**Items from a data source**
━━━━━━━━━━━━━━━━━━━━
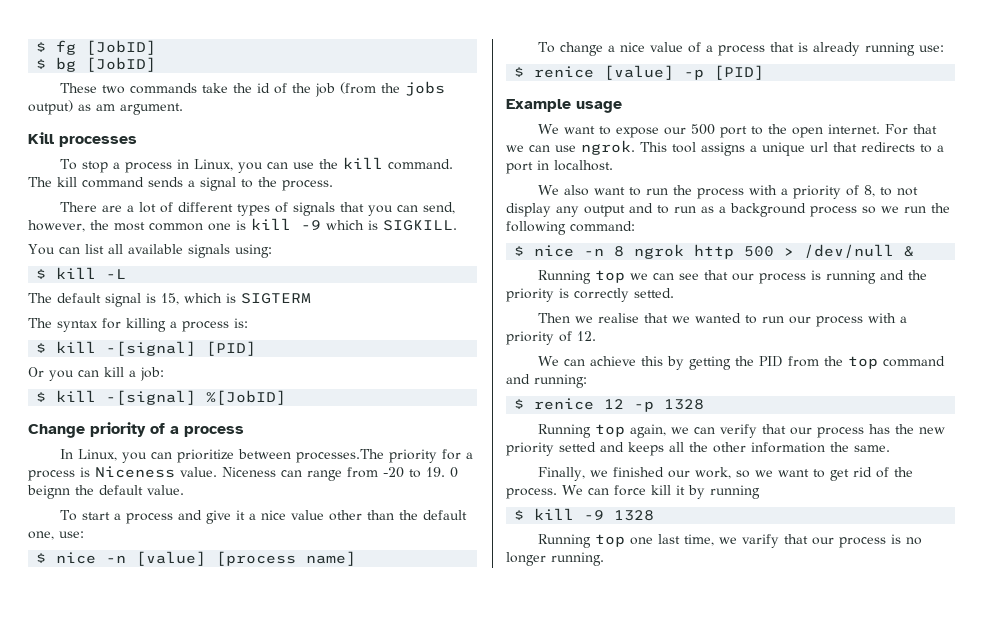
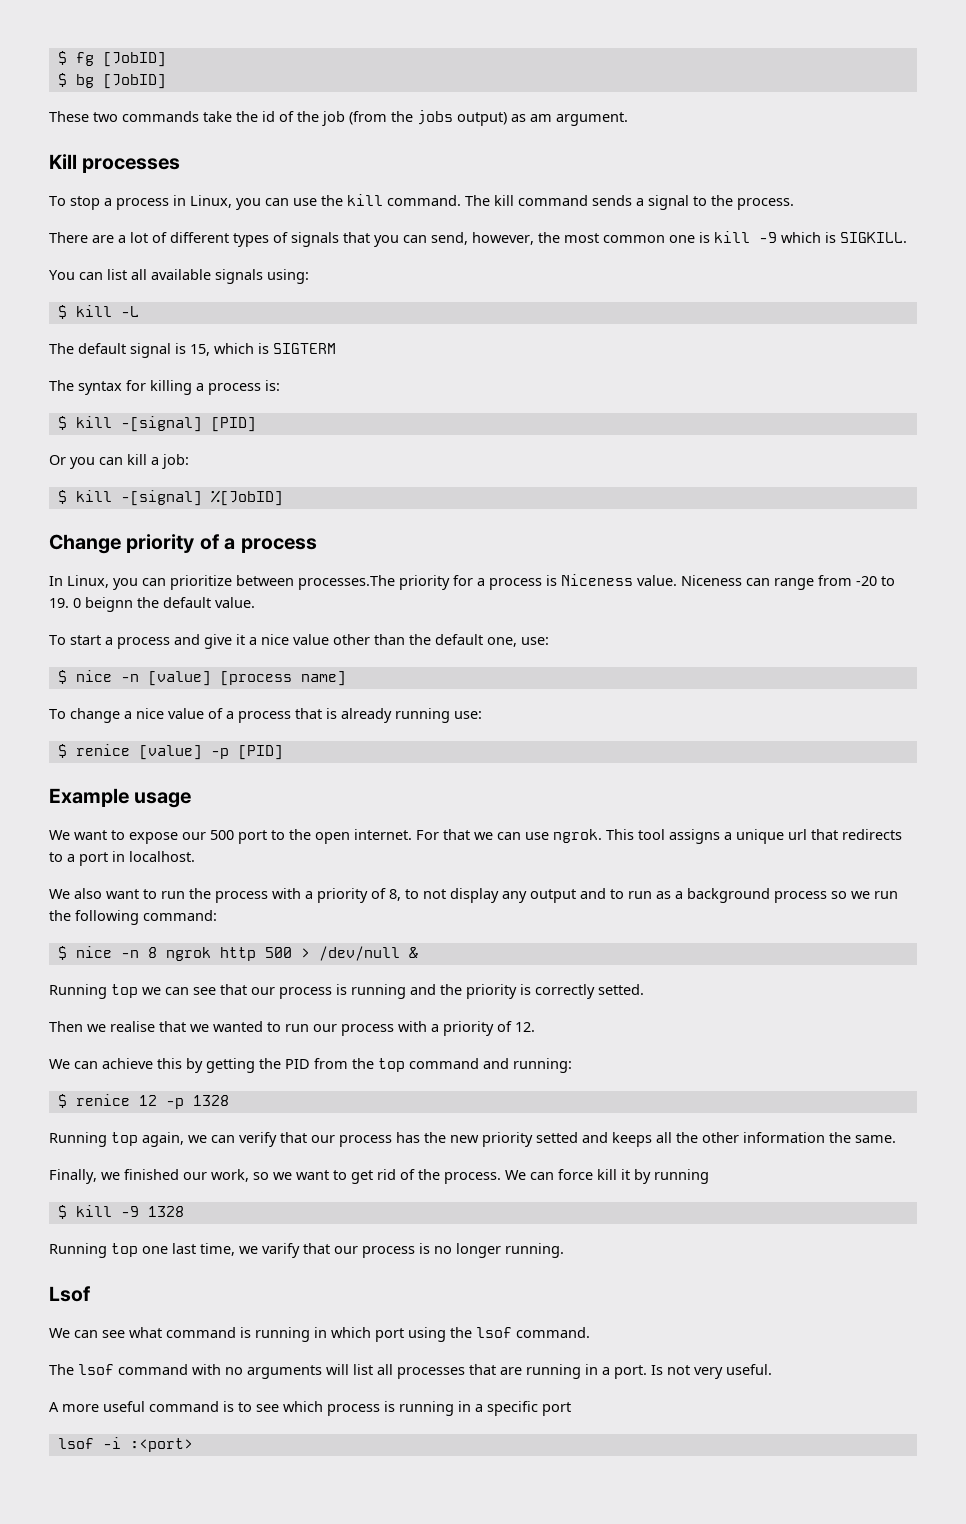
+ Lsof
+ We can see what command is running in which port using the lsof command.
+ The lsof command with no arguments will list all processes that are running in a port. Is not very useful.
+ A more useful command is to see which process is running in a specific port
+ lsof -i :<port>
━━━━━━━━━━━━━━━━━━━━
**Task requirements**
Collect each line of the entries that has the word "which", copying it in full.

**Response to this task**
+ We can see what command is running in which port using the lsof command.
+ A more useful command is to see which process is running in a specific port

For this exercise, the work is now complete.